Identifikasi Batuan Induk
Waples (1985) menyebutkan batuan induk dapat dibedakan menjadi tiga
macam yaitu :
1. Batuan induk efektif, yaitu batuan sedimen yang telah menghasilkan
hidrokarbon.
2. Batuan induk berpeluang ( possible source rock ) yaitu batuan sedimen yang
potensinya belum dievaluasi tetapi kemungkinan telah menghasilkan
hidrokarbon dan untuk meyakinkannya diperlukan suatu studi khusus.
3. Batuan induk potensial, yaitu batuan sedimen belum matang ( immature )
yang diyakini akan dapat menghasilkan hidrokarbon jika mempunyai
temperatur pematangan yang lebih tinggi.
Konsekuensinya, suatu lapisan batuan induk yang sama dapat dikatakan
efektif pada suatu tempat, potensial pada daerah yang bertemperatur pematangan
lebih rendah dan dikatakan berpeluang di daerah yang belum diteliti. Bahkan dapat
pula dikatakan sama sekali tidak bersifat sebagai batuan induk jika terjadi perubahan
fasies sehingga kandungan organiknya sangat rendah.
Untuk keperluan identifikasi batuan induk maka parameter yang dapat dinilai
di da!am menginterpretasinya adalah :
a. Kuantitas ( quantity ) yang dapat diperoleh dengan mengetahui persentase
jumlah material organik di dalam batuan sedimen.

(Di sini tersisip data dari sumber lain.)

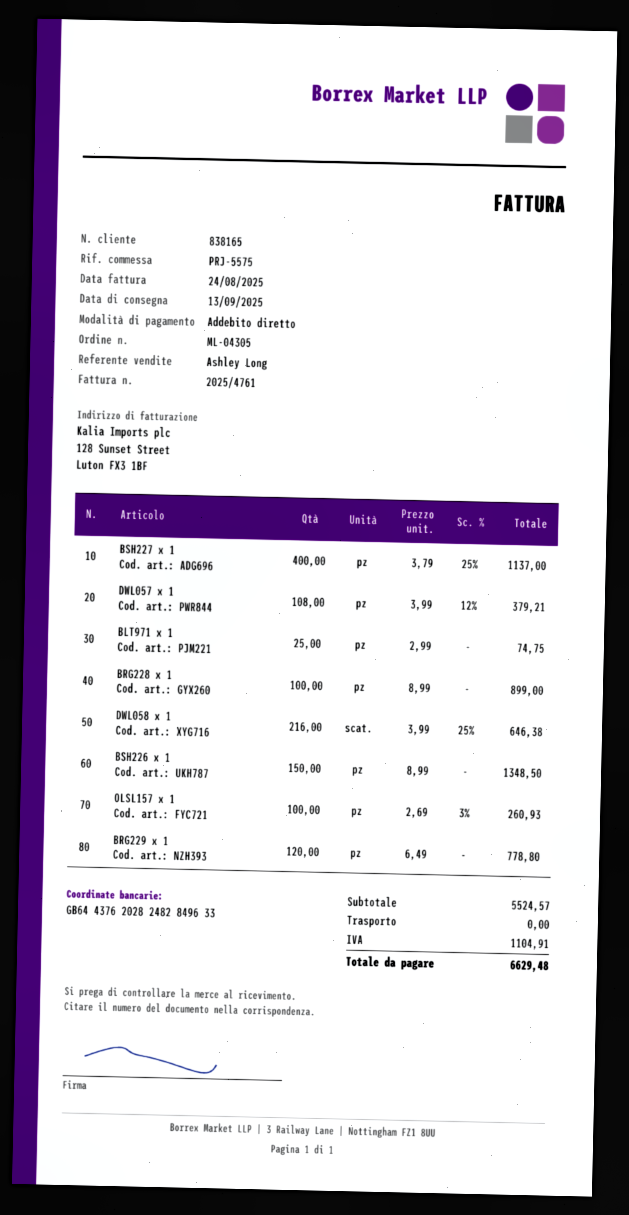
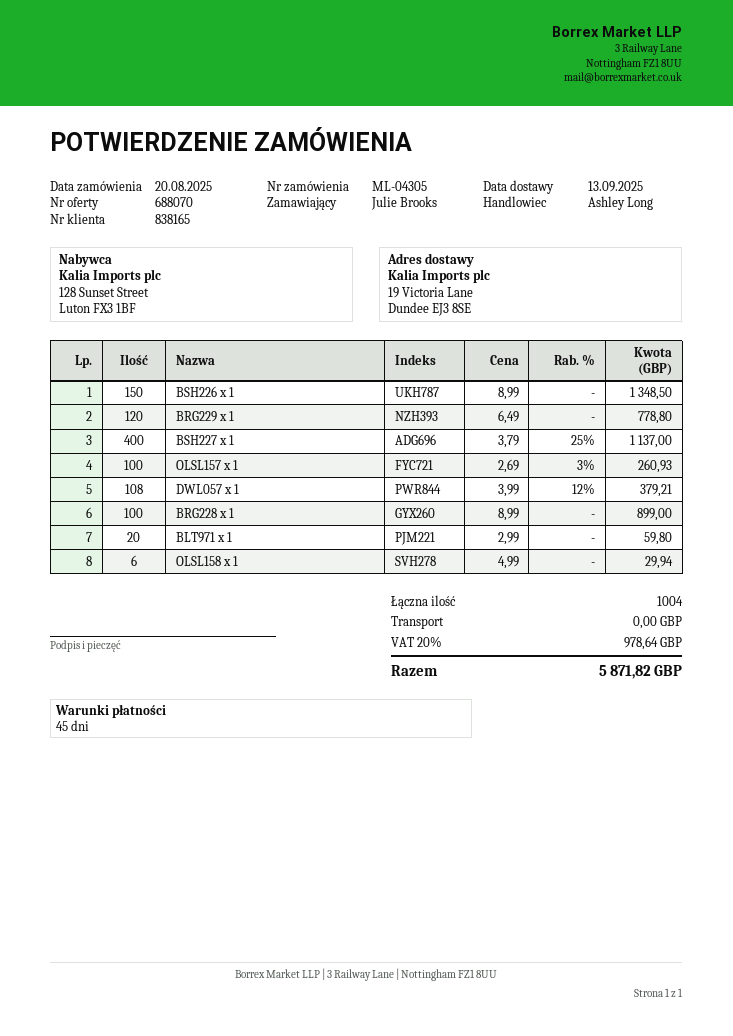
BLT971 x 1: 25 x 2.99 = 74.75 -> 20 x 2.99 = 59.80
DWL058 x 1: 216 x 3.99 - 25% = 646.38 -> none
OLSL158 x 1: none -> 6 x 4.99 = 29.94
tax: 1104.91 -> 978.64
total: 6629.48 -> 5871.82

b. Kualitas ( quality ) / tipe kerogen. Kualitas ( tipe ) diketahui dengan Indeks
Hidrogen yang dimiliki oleh batuan induk. Dengan mengetahui besarnya
maka tipe kerogennya dapat diketahui sehingga produk yang dihasilkan pada
puncak pematangan dapat pula diketahui.
c. Kematangan ( maturity ). Dengan mengetahui tingkat kematangan suatu
batuan maka dapat diperkirakan kemampuan batuan tersebut untuk
menggenerasikan minyak atau gas bumi. Tingkat kematangan suatu batuan
dapat diketahui dengan pemantulan vitrinit ( % Ro ), indeks alterasi termal
( TAI ) dan temperatur maksimum pada pirolisis ( Tmax ).